Marriages were often celebrated with a feast. 

This custom was popular in Elizabethan England but dictated like so many things on whether the family, or couple, could afford to host a feast. If the parents of the couple were still living, they would host the feast on behalf of the couple with guests coming over to celebrate. There would be all manner of fancy food served, with ingredient reserved only for special occasions. The modern idea of a wedding cake comes from traditions like this one in Tudor England.

This image shows a traditional Easter fruitcake made with marzipan (marchpane). 

One hugely popular ingredient reserved for special occasions was marchpane, called marzipane today. This sugar confection is not unlike what we think of as a “base” recipe, in that it can be used to create everything from a simple cookie to an elaborate decoration. The almond flour, sugar, and rose water create a dough that can be easily molded and, once baked, holds even a complicated shape. There are historical accounts of marchpane being used to construct very elaborate and creative cakes for festive occasions. In modern baking, it's alot like fondant in that way. 

The fancy, and reserved for special occasions, status given to marchpane is one reason the servant in Romeo and Juliet asks that a piece be saved for him. The marchpane was the star of the celebratory feast. 

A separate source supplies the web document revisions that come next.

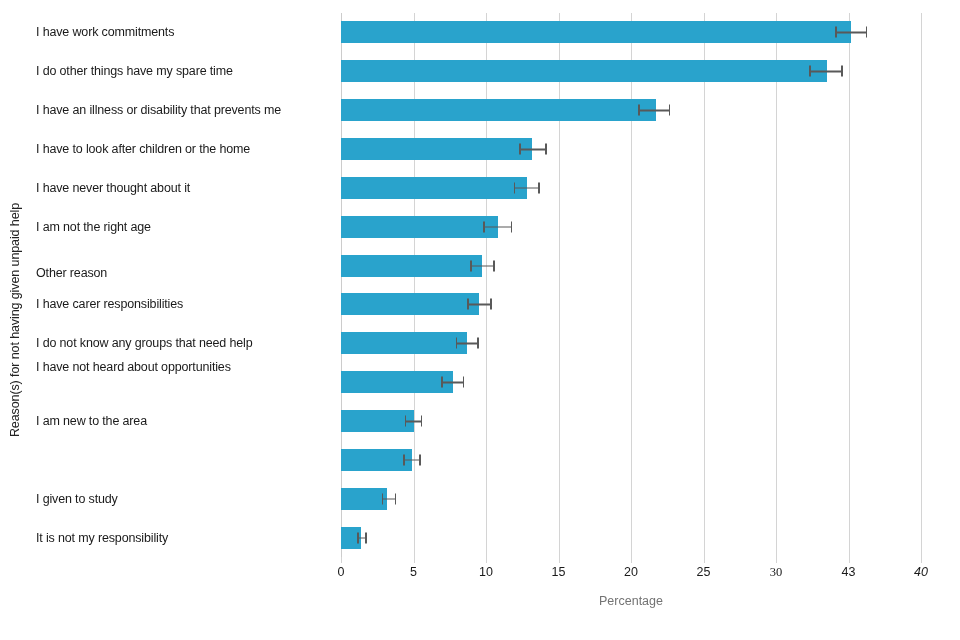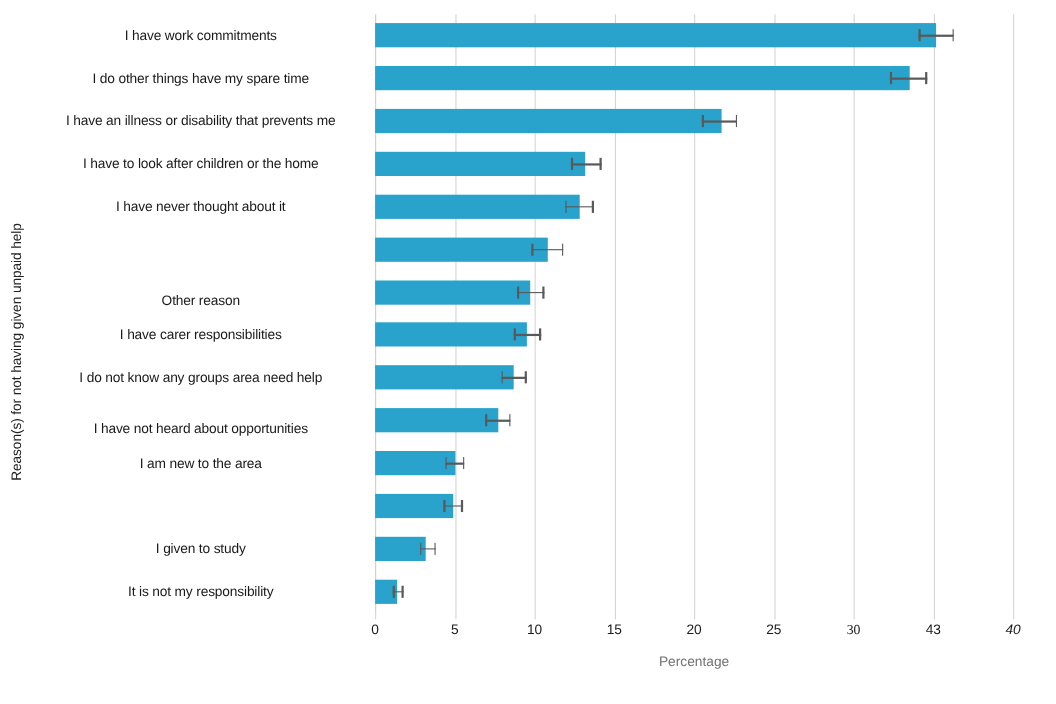"I have work commitments" .cat-label { text-align: center -> left }
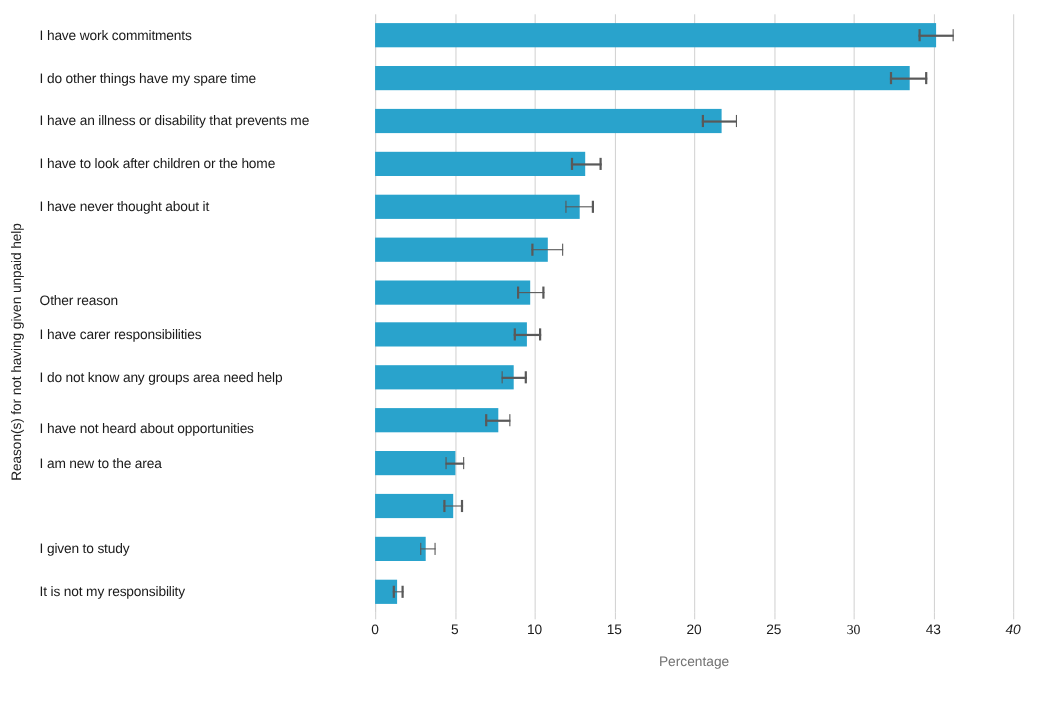"I am not the right" div.cat-label { html: none -> <div>I am not the right age</div> }
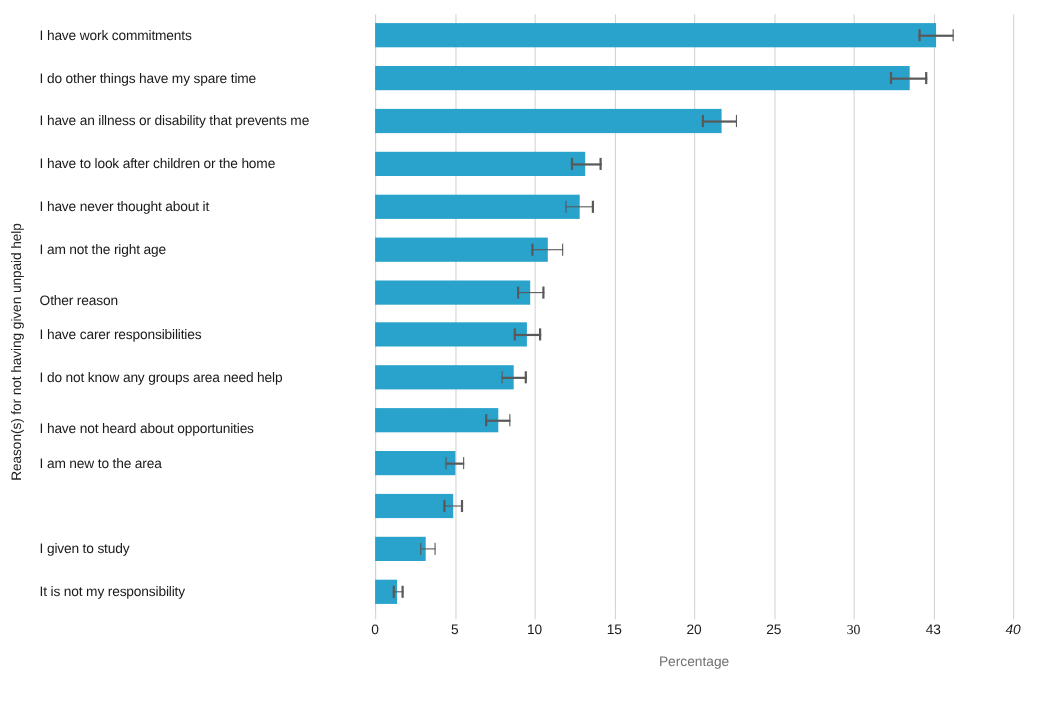"I do not know any" div.cat-label { text: area -> that }
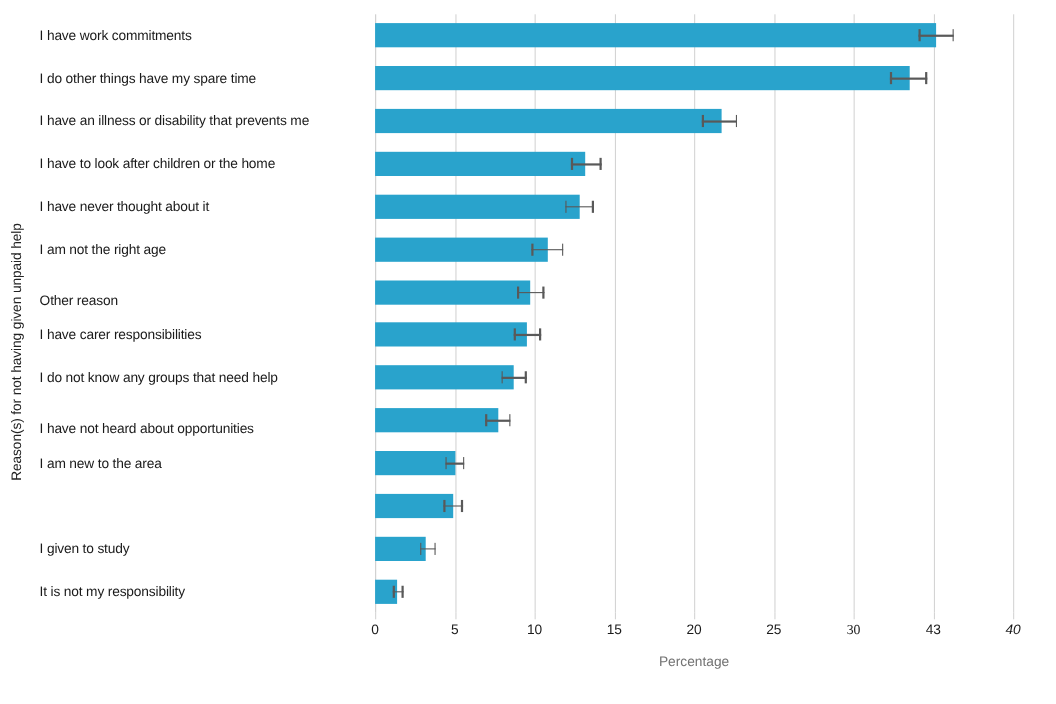"I have not heard about" div.cat-label { top: 377px -> 354px }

Good thou, save me a piece of marchpane

First Servant

Romeo and Juliet Act I Scene v

I am unable to locate the title for this painting. It depicts an Elizabethan feast. I believe the woman at the end of the table looks like a bride from a well established family.  If you have more information, please provide details in the comments. We would love to learn more! Source

If you have seen the tv show Outlander, set in 18th century Scotland, the custom portrayed when the lead character gets married to the English lady where the friends and family of the Scottish highlander all stay over at the couple's new house well into the night to see the couple off to bed was a real tradition. This custom of “seeing them off” was well established in England during Shakespeare's lifetime.